La historia de Pedro Orozco González, quien bajó del rancho La Candelaria al conocer el vil asesinato del presidente Madero y de Pino Suárez, es un capítulo vibrante de esta narrativa. El golpe de Estado orquestado por Victoriano Huerta, con el respaldo del sobrino de Porfirio Díaz y la complicidad de un ejército traicionado, encendió la chispa de la rebelión. En San José del Cabo, Pedro Orozco, junto a su compadre Manuel González —conocido como El Panza de León por su arrojo legendario—, reunió a cincuenta hombres armados, dispuestos a derramar su sangre por la libertad. En ese momento crucial, el abogado Félix Ortega, con la pluma como espada, redactó el Plan de Las Playitas, adhiriéndose a los ideales de Venustiano Carranza y tejiendo una alianza que fortalecería la causa revolucionaria en Baja California Sur.

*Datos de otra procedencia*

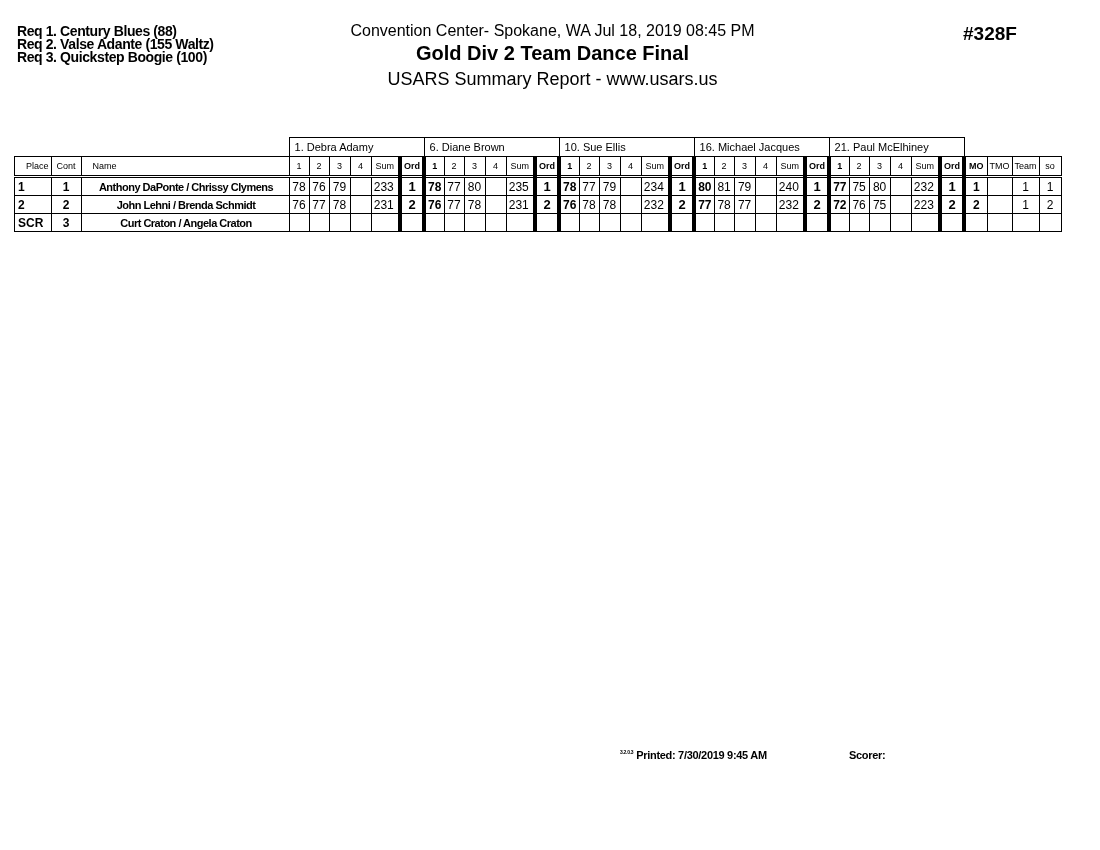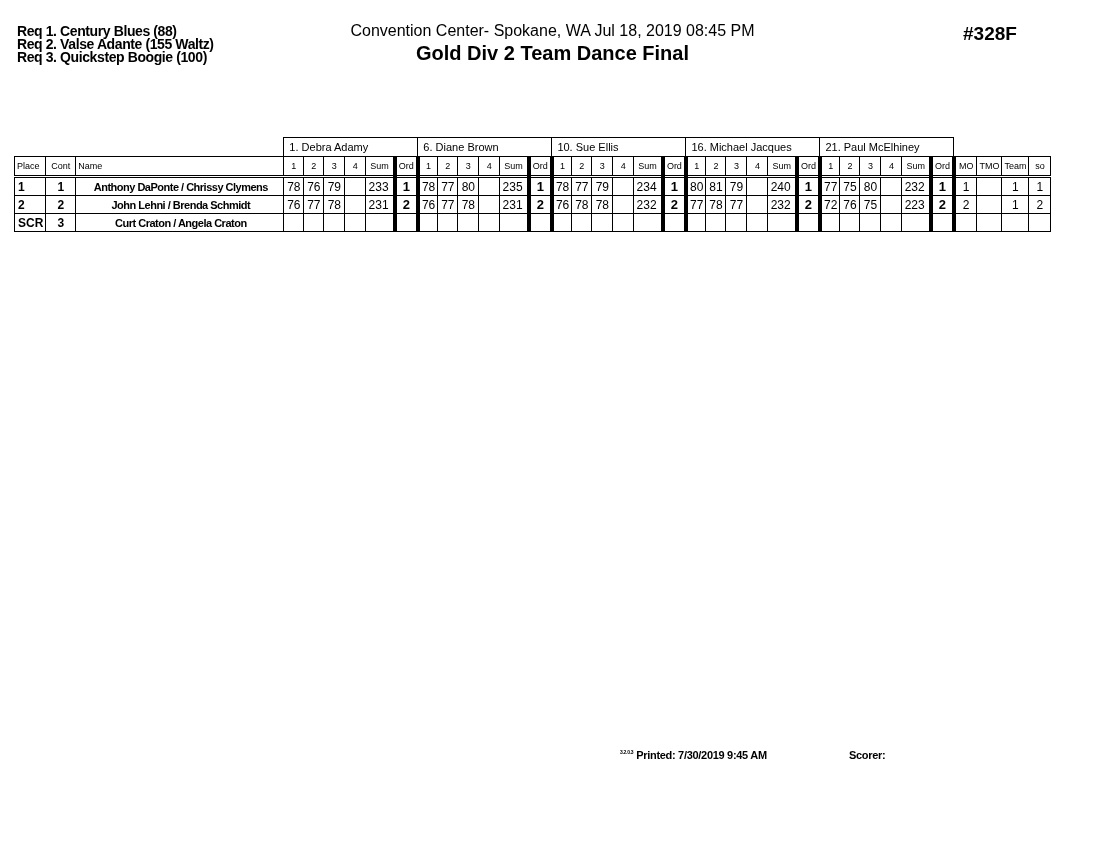--- a/index.html
+++ b/index.html
@@ -10,23 +10,23 @@
   .venue { font-size: 16px; line-height: 18px; }
   .event { font-size: 20px; font-weight: bold; line-height: 27px; }
   .report { font-size: 18px; line-height: 24px; }
   .event-number { position: absolute; left: 963px; top: 23px; font-size: 19px; font-weight: bold; text-align: center; }
 
   table.results { position: absolute; left: 14px; top: 137px; border-collapse: collapse; table-layout: fixed; font-size: 11px; }
   table.results td { border: 1px solid #000; padding: 0 2px; height: 18px; white-space: nowrap; overflow: hidden; }
   tr.judge-row td { height: 18px; font-size: 11px; padding-left: 5px; }
   tr.judge-row td.blank { border: none; }
   tr.col-row td { font-size: 9px; height: 18px; text-align: center; border-bottom: 3px double #000; }
-  tr.col-row td.left { text-align: left; padding-left: 2px; }
+  tr.col-row td.left { text-align: left; padding-left: 11px; }
   tr.data-row td { font-size: 12px; text-align: center; height: 17px; }
-  td.b-thick-left { border-left: 4px solid #000 !important; }
+  td.b-thick-left { border-left: 4px solid #000 !important; font-weight: bold; }
   td.name { text-align: right; font-weight: bold; padding-left: 4px !important; letter-spacing: -0.5px; font-size: 11px !important; }
   td.place { text-align: left !important; font-weight: bold; padding-left: 3px !important; }
   td.cont { font-weight: bold; }
   td.sum { text-align: left; padding-right: 4px !important; }
   td.ord { font-weight: bold; font-size: 13px !important; }
 
   .footer { position: absolute; top: 749px; font-size: 11px; font-weight: bold; letter-spacing: -0.3px; }
   .version { font-size: 5px; vertical-align: 5px; margin-right: 3px; }
 </style>
 </head>
@@ -34,20 +34,21 @@
 
 <div class="req-list">
   <div>Req 1. Century Blues (88)</div>
   <div>Req 2. Valse Adante (155 Waltz)</div>
   <div>Req 3. Quickstep Boogie (100)</div>
 </div>
 
 <div class="header-center">
   <div class="venue">Convention Center- Spokane, WA  Jul 18, 2019  08:45 PM</div>
   <div class="event">Gold Div 2 Team Dance Final</div>
+  <div class="report">USARS Summary Report - www.usars.us</div>
 </div>
 
 <div class="event-number">#328F</div>
 
 <table class="results">
   <colgroup>
     <col style="width:29px">
       <col style="width:30px">
       <col style="width:208px">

Así, los orteguistas escribieron una página imborrable en la historia de la región.
El capítulo II de esta novela tiene un propósito claro: revelar la verdad de la verdad, no solo al pueblo, sino también a los jueces que debieron pronunciar sentencia en el proceso agrario 056/2002. El narrador, guiado por un amor inquebrantable a la justicia, debe abstenerse de combatir derechos legítimos o de alimentar presunciones injustas. Su pluma no ha de recurrir a artimañas deshonestas ni a maniobras perversas que dañen a un tercero. La claridad y la fuerza del raciocinio son sus herramientas primordiales, pues esta obra, aunque dirigida a la inteligencia, no olvida el corazón.
Esta novela entrelaza dos tipos de causas: la civil, que busca esclarecer un derecho en disputa, y la criminal, que denuncia los delitos y crímenes que emergen entre las líneas de la narrativa. Aunque informativa y aparentemente austera, carece de adornos poéticos o académicos. No pretende rivalizar con los grandes oradores judiciales como Cortina, Demóstenes, Cicerón o Jovellanos, cuya elocuencia resuena en los anales de la retórica. A los críticos que busquen florituras literarias, les pedimos humildemente que dirijan su mirada a esos titanes y dejen que esta obra cumpla su propósito: dar voz a un pueblo agraviado.
En la vida pública, hay momentos en que las ideas y los sentimientos sacuden el espíritu colectivo, momentos en que la injusticia clama por una voz que la denuncie. Esta novela, enmarcada en un género popular, se dirige a un público diverso, entretejiendo retazos políticos, sociales, económicos y técnico-jurídicos. Es un mosaico de la experiencia humana, un testimonio de la lucha por la justicia y la memoria, y una invitación a no olvidar a quienes, con valor y sacrificio, forjaron el alma de Baja California Sur.